Here are a few highlights from the library guide:

Website: Data Detox Kit, from Tactical Tech. The Data Detox Kit is a simple, accessible toolkit that walks you through the steps you can take towards a more in-control online self. It takes a holistic approach, going through the different aspects of your digital life, from the amount of time you spend on your phone, to the apps that you use, to the passwords you set.

Documentary: Netizens. After their lives are overturned by vicious online harassment, ‘Netizens’ follows three women as they confront digital abuse and strive for equality and justice online. Directed by ‘Bully’ producer/writer Cynthia Lowen, the film bears witness as a courageous wave of individuals transform the web as we know it.

Book: Dismantling Rape Culture: The Peacebuilding Power of “Me Too.”This book analyses rape culture through the lens of the ‘me too’ era. Drawing feminist theory into conversation with peace studies and improvisation theory, it advocates for peace-building opportunities to transform culture and for the improvisatory resources of ‘culture- jamming’ as a mechanism to dismantle rape culture. The book’s key argument is that cultural attitudes and behaviors can be shifted through the introduction of disrupting narratives, so each chapter ends with a ‘culture-jammed’ re-telling of a traditional fairy tale.

Book: eGirls, eCitizens: Putting Technology, Theory and Policy into Dialogue with Girls’ and Young Women’s Voices. eGirls, eCitizens is a landmark work that explores the many forces that shape girls’ and young women’s experiences of privacy, identity, and equality in our digitally networked society. Aimed at moving dialogues on scholarship and policy around girls and technology away from established binaries of good vs bad, or risk vs opportunity, these seminal contributions explore the interplay of factors that shape online environments characterized by a gendered gaze and too often punctuated by sexualized violence. Perhaps most importantly, this collection offers first-hand perspectives collected from girls and young women themselves, providing a unique window on what it is to be a girl in today’s digitized society.

Book: Perspectives on Stalking: Victims, Perpetrators, and Cyberstalking.  Stalking-characterized by harassment, repeated calling, sending inappropriate letters or gifts, unsuitable use of social media, confrontation, and other unwanted behaviors-is a worldwide problem that is on the rise, especially the incidence and prevalence of cyberstalking. This book presents a collection of prominent articles published in the peer-reviewed journal Violence and Victims, written by experts on stalking from a variety of social science disciplines. Authors present research related to stalking victims and perpetrators, cyberstalking, how to identify stalking, and stalking in a variety of settings with a focus on college campuses.

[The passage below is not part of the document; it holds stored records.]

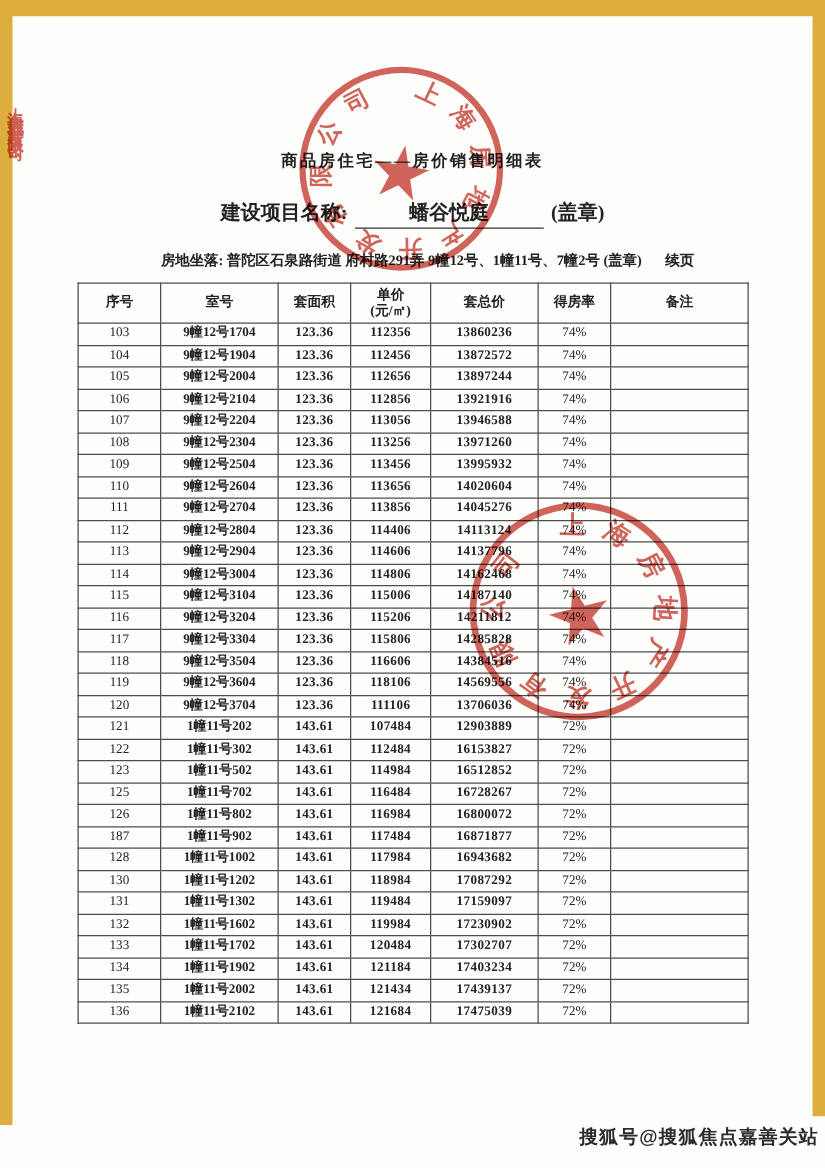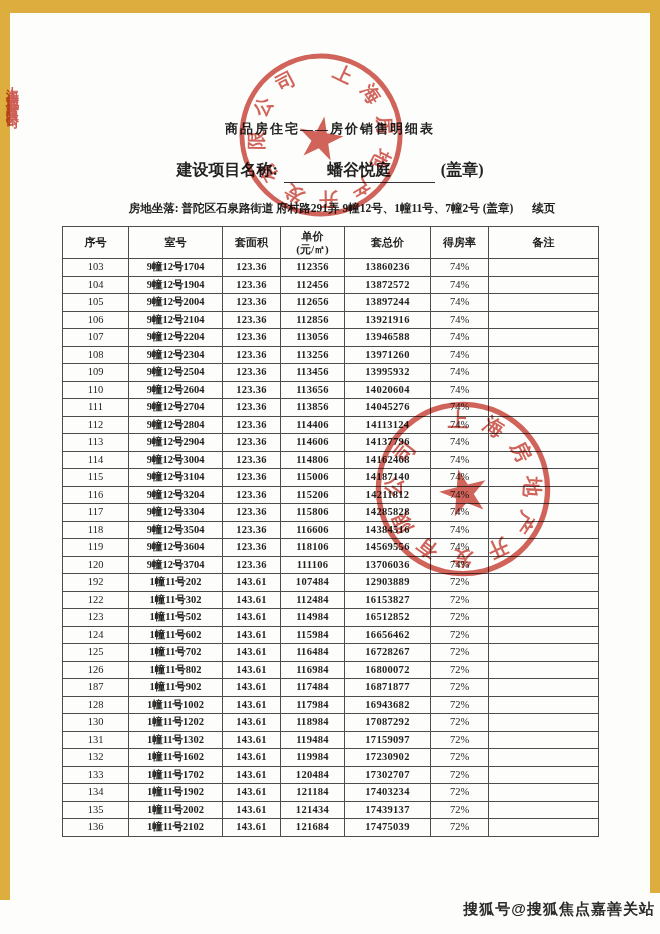--- a/index.html
+++ b/index.html
@@ -269,21 +269,21 @@
         <tr>
           <td>120</td>
           <td>9幢12号3704</td>
           <td>123.36</td>
           <td>111106</td>
           <td>13706036</td>
           <td>74%</td>
           <td></td>
         </tr>
         <tr>
-          <td>192</td>
+          <td>121</td>
           <td>1幢11号202</td>
           <td>143.61</td>
           <td>107484</td>
           <td>12903889</td>
           <td>72%</td>
           <td></td>
         </tr>
         <tr>
           <td>122</td>
           <td>1幢11号302</td>
@@ -292,29 +292,20 @@
           <td>16153827</td>
           <td>72%</td>
           <td></td>
         </tr>
         <tr>
           <td>123</td>
           <td>1幢11号502</td>
           <td>143.61</td>
           <td>114984</td>
           <td>16512852</td>
-          <td>72%</td>
-          <td></td>
-        </tr>
-        <tr>
-          <td>124</td>
-          <td>1幢11号602</td>
-          <td>143.61</td>
-          <td>115984</td>
-          <td>16656462</td>
           <td>72%</td>
           <td></td>
         </tr>
         <tr>
           <td>125</td>
           <td>1幢11号702</td>
           <td>143.61</td>
           <td>116484</td>
           <td>16728267</td>
           <td>72%</td>

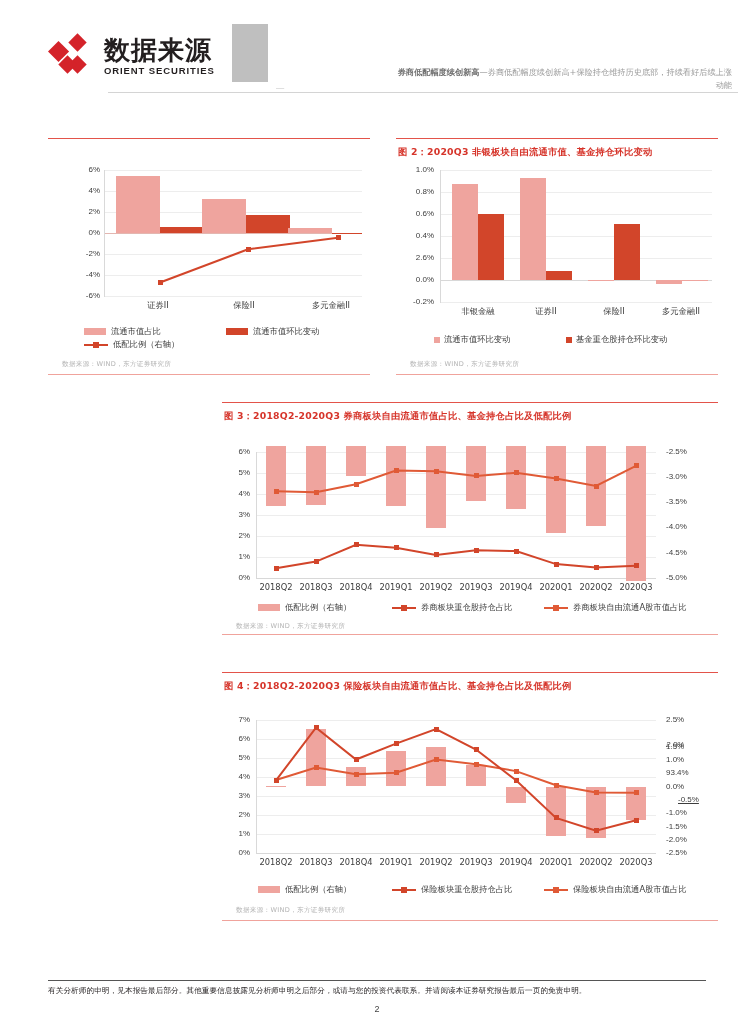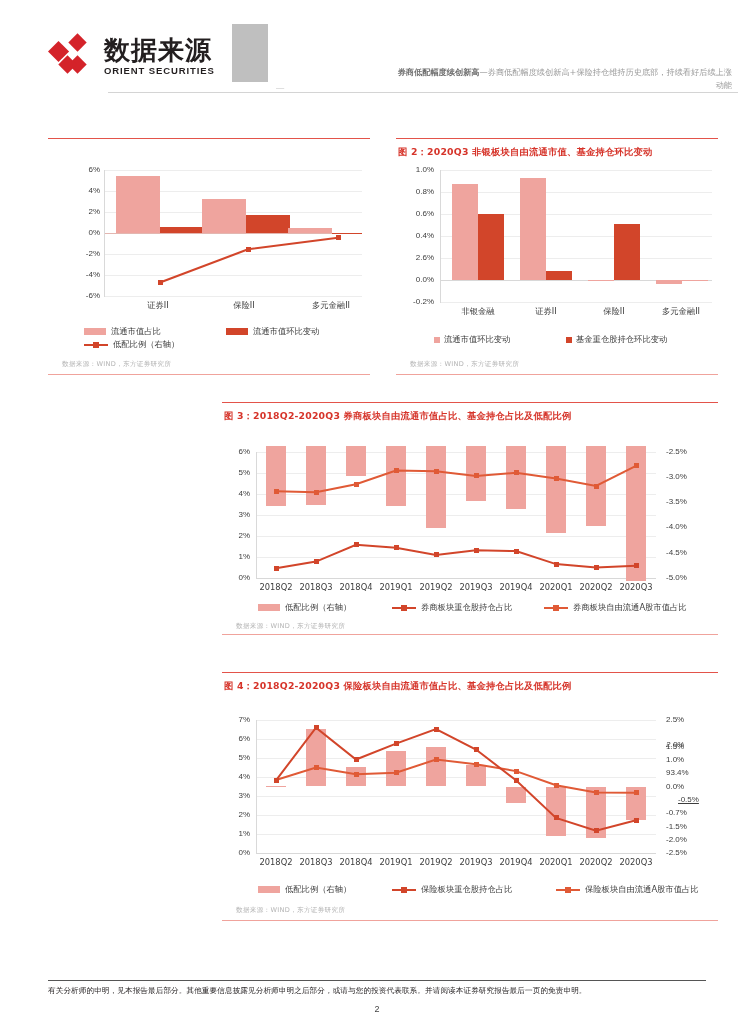--- a/index.html
+++ b/index.html
@@ -339,21 +339,21 @@
       <div class="ytick" style="left:0px;top:127px;width:28px;">1%</div>
       <div class="ytick" style="left:0px;top:146px;width:28px;">0%</div>
 
       <div class="ytick r" style="left:444px;top:13px; width:40px;">2.5%</div>
       <div class="ytick r" style="left:444px;top:38px; width:40px;font-style:italic;">2.0%</div>
       <div class="ytick r" style="left:444px;top:40px; width:40px;">1.5%</div>
       <div class="ytick r" style="left:444px;top:53px; width:40px;">1.0%</div>
       <div class="ytick r" style="left:444px;top:66px; width:40px;">93.4%</div>
       <div class="ytick r" style="left:444px;top:80px; width:40px;">0.0%</div>
       <div class="ytick r" style="left:456px;top:93px; width:40px;text-decoration:underline;">-0.5%</div>
-      <div class="ytick r" style="left:444px;top:106px;width:40px;">-0.7%</div>
+      <div class="ytick r" style="left:444px;top:106px;width:40px;">-1.0%</div>
       <div class="ytick r" style="left:444px;top:120px;width:40px;">-1.5%</div>
       <div class="ytick r" style="left:444px;top:133px;width:40px;">-2.0%</div>
       <div class="ytick r" style="left:444px;top:146px;width:40px;">-2.5%</div>
 
       <div class="bar light" style="left:44px; top:83.5px;width:20px;height:1.5px;"></div>
       <div class="bar light" style="left:84px; top:27.3px;width:20px;height:57.2px;"></div>
       <div class="bar light" style="left:124px;top:65.3px;width:20px;height:19.2px;"></div>
       <div class="bar light" style="left:164px;top:48.6px;width:20px;height:35.9px;"></div>
       <div class="bar light" style="left:204px;top:44.6px;width:20px;height:39.9px;"></div>
       <div class="bar light" style="left:244px;top:62.7px;width:20px;height:21.8px;"></div>
@@ -404,21 +404,21 @@
       <span class="sw-bar" style="background:#EFA49E;"></span>
       <span>低配比例（右轴）</span>
     </div>
     <div class="legend" style="left:170px;top:212px;">
       <span class="sw-line">
           <i></i>
           <b></b>
         </span>
       <span>保险板块重仓股持仓占比</span>
     </div>
-    <div class="legend" style="left:334px;top:212px;">
+    <div class="legend" style="left:322px;top:212px;">
       <span class="sw-line">
           <i style="background:#E05A36"></i>
           <b style="background:#E05A36"></b>
         </span>
       <span>保险板块自由流通A股市值占比</span>
     </div>
 
     <div class="fig-src" style="position:absolute;left:14px;top:234px;">数据来源：WIND，东方证券研究所</div>
     <div class="fig-bot-rule" style="position:absolute;left:0;top:248px;"></div>
   </div>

Book: This is Why We Can’t Have Nice Things: Mapping the Relationship between Online Trolling and Mainstream Culture. In this provocative book, Whitney Phillips argues that trolling, widely condemned as obscene and deviant, actually fits comfortably within the contemporary media landscape. Trolling may be obscene, but, Phillips argues, it isn’t all that deviant. Trolls’ actions are born of and fueled by culturally sanctioned impulses–which are just as damaging as the trolls’ most disruptive behaviors. Phillips describes, for example, the relationship between trolling and sensationalist corporate media–pointing out that for trolls, exploitation is a leisure activity; for media, it’s a business strategy. She documents how trolls, in addition to parroting media tropes, also offer a grotesque pantomime of dominant cultural tropes, including gendered notions of dominance and success and an ideology of entitlement. We don’t just have a trolling problem, Phillips argues; we have a culture problem. This Is Why We Can’t Have Nice Things isn’t only about trolls; it’s about a culture in which trolls thrive.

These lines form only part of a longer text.